The last time the witness saw Jabbateh, she stated that it was in the evening and the NPFL again came to attack. Everyone started to run, and she ran to the St. Paul River with another woman and a man. The river was very wide, but a man helped them cross on a wood raft. After they crossed the river, ULIMO-K captured them and took them to their base in Waybama. She stated that the fighters put them in jail and said they were waiting for their boss, Chief Jungle Jabbah. The next morning the soldiers brought them outside and made them beat rice. Before long Chief Jungle Jabbah got to town and the soldiers happily said: "the boss is here!" They told Jabbateh that the people were captured on the river and said they were spies for ULIMO-J.
Jabbateh stood for a while and then looked at the man and said he is a spy and ordered the soldiers to kill him. The man cried, saying, "please, I'm begging you guys, I'm not a spy," but the soldiers dragged him, tied him in duck fa tabae style, tied him to a Kola tree and cut his neck. The witness testified that Jabbateh watched the soldiers kill the man and then came back to her and the other woman. He told the soldiers, "you can take them, they are your women and when they refuse, you can kill them." The witness stated that one of the soldiers named Jukinee started dragging her away and took her to a house and raped her; she was eight months pregnant at the time. She stated that he held her for three days and on the second day she had a miscarriage. Jukinee raped her all three days.
One night while the soldiers were having a party the witness was able to escape. She testified that the soldiers were all drunk and she went outside because of a pain in her stomach and ran into the bush. While she was in the bush, she heard Jukinee go back to the house and then start calling for his friends yelling, "my wife ran away, when we find her I will kill her." The witness stated that she got into the river but because she couldn't cross she lay down in the water and held onto a tree root so that the soldiers wouldn't see her. "When I would shake, I thought they would see."
She heard them looking all around, but they couldn't find her; the water was cold, but she stayed in until the morning. The following day, after walking in the bush for a while, she saw an older woman and man. She stated that when they saw her, they started to run, but came back when she started crying. They took her to their house, and the woman made her traditional medicine. After a week the witness stated that she went to look for her family in Haindi. When she got there, she asked a woman about her parents and the woman told her that her father was captured during the attack, but her mother was in another town. The witness went to find her mother and saw that she was sick and eventually died of cholera. She never saw her father again.
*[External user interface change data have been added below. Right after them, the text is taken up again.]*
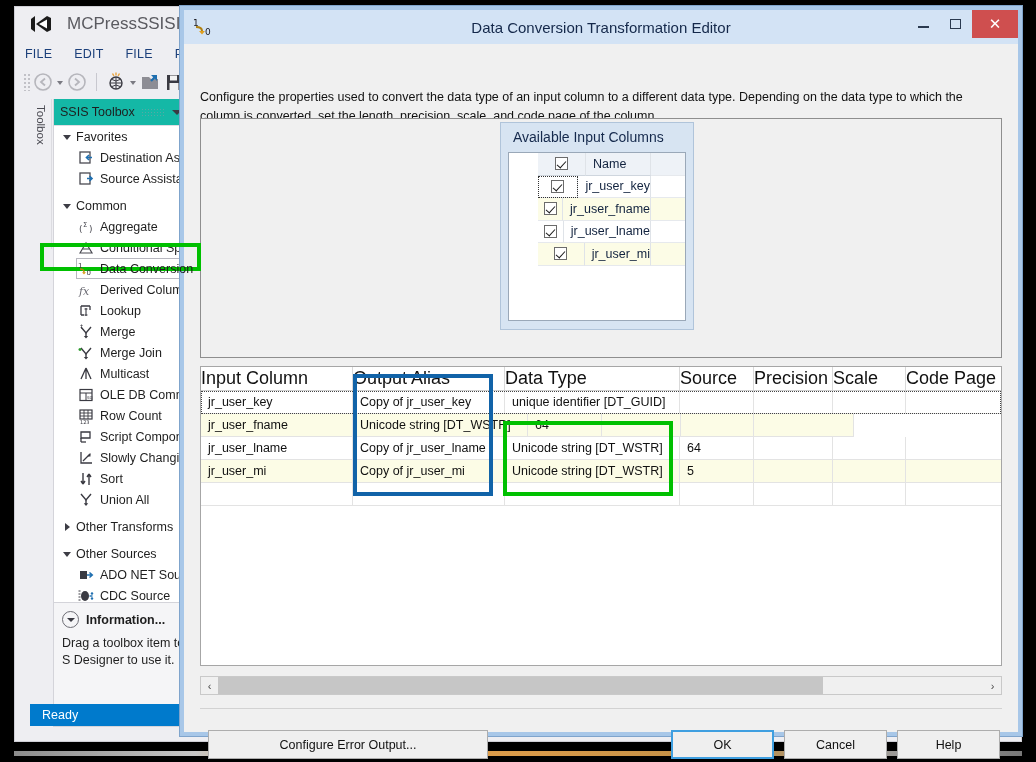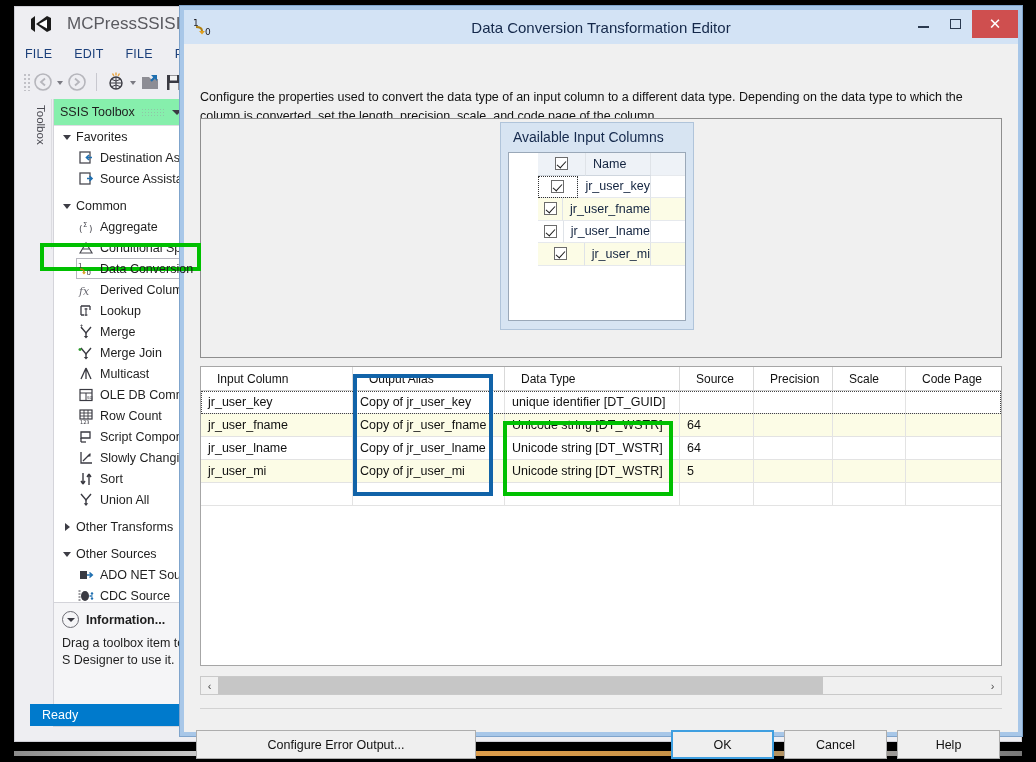"SSIS Toolbox" .toolbox-head { background: #86efac -> #14b8a6 }
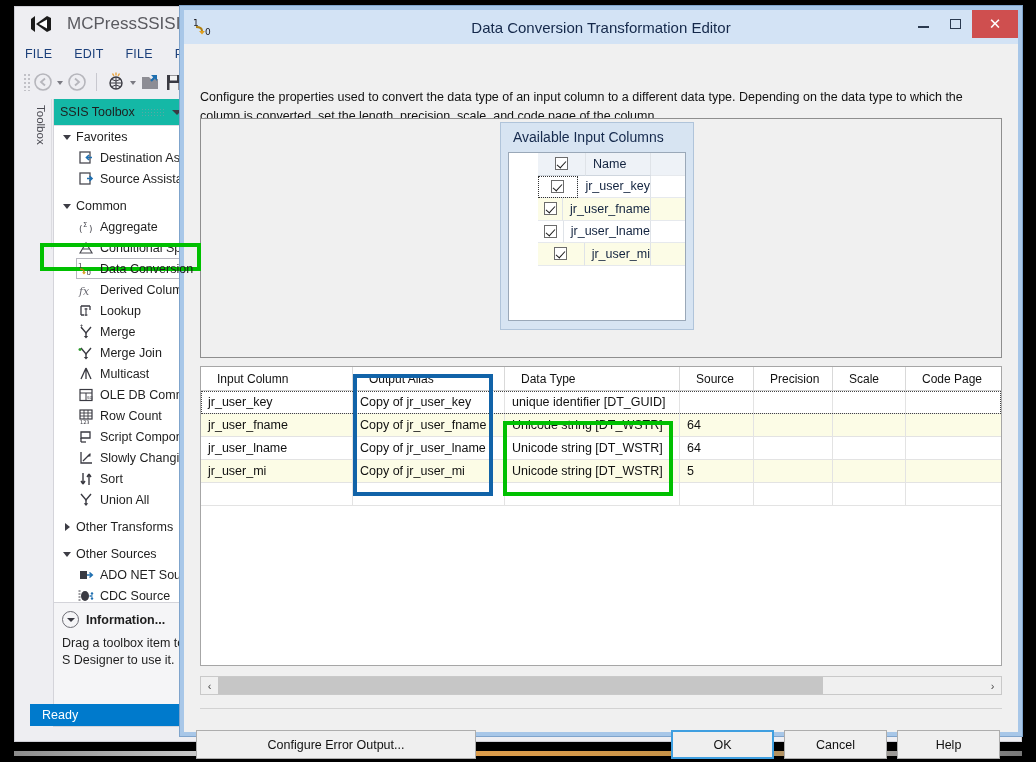"Input Column" .gh { font-size: 12px -> 18px; padding-left: 16px -> 0 }
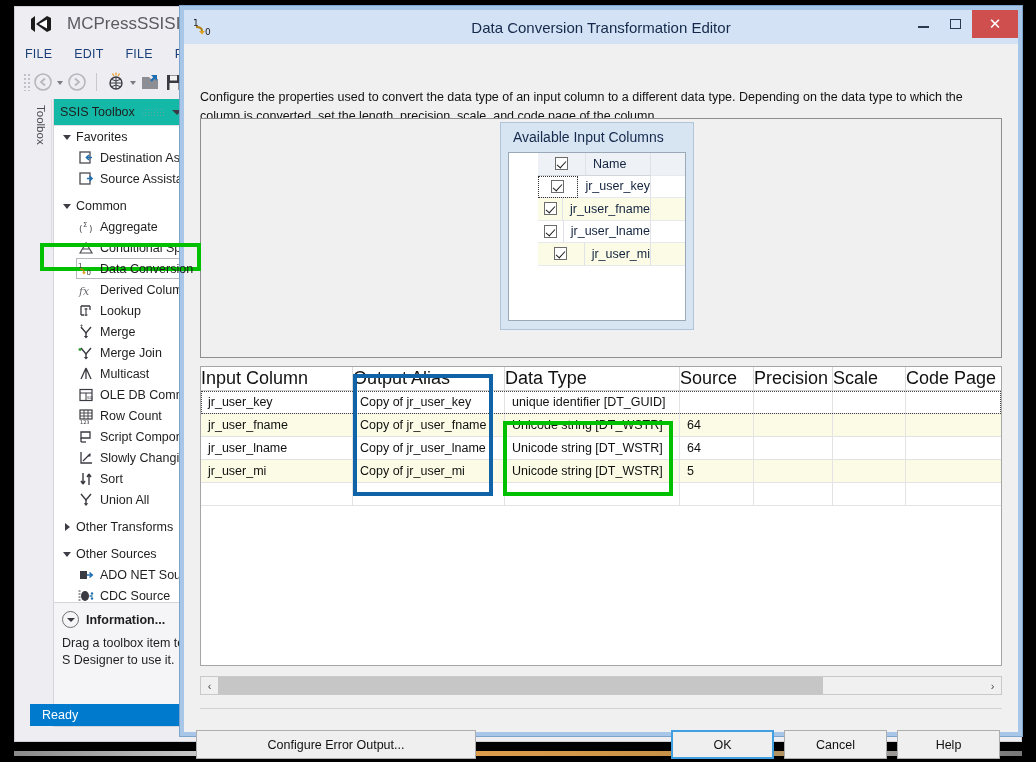"Copy of jr_user_fname" div.gc { html: <div>Copy of jr_user_fname</div> -> none }
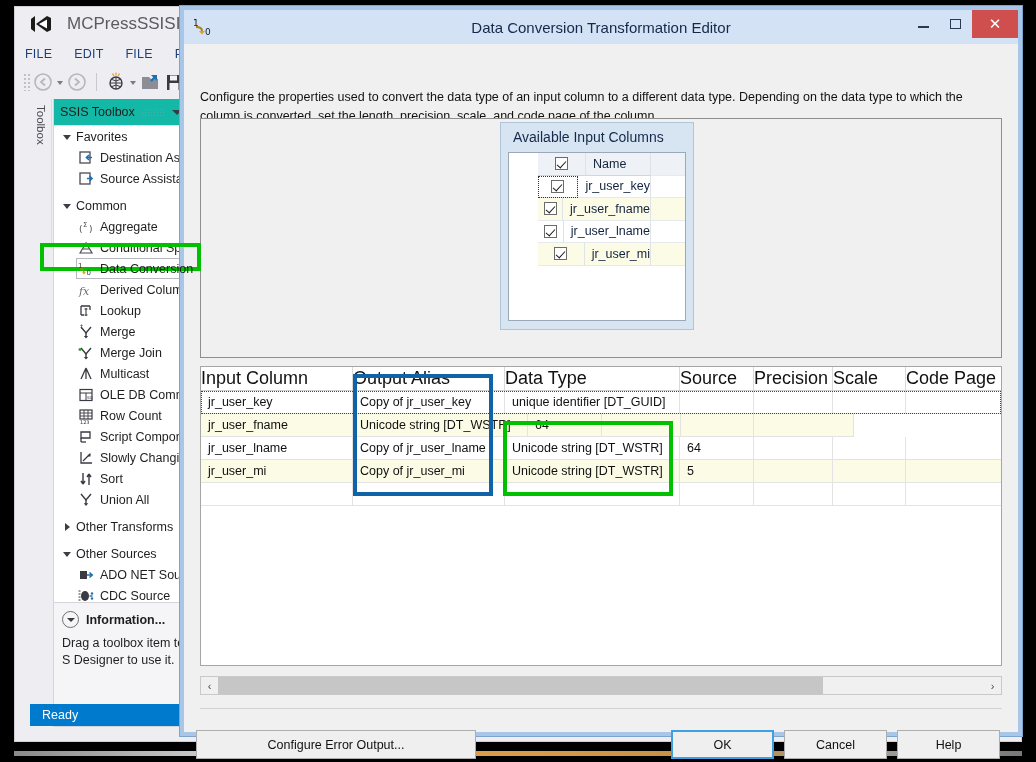"Configure Error Output..." .b-cfg { left: 12px -> 24px }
The witness identified a photograph of the Kola tree where she saw the man murdered by Jabbateh's soldiers. She also identified Jabbateh in a photo taken during the civil war, describing him as the man with dreadlocks.
On cross-examination, the witness stated that she came into contact with prosecutors through an organization in Liberia. She was living in a village at the time when a representative of the organization came and asked the village chief who'd been wounded during the war. She eventually went with the man to Monrovia but said she does not recall the date.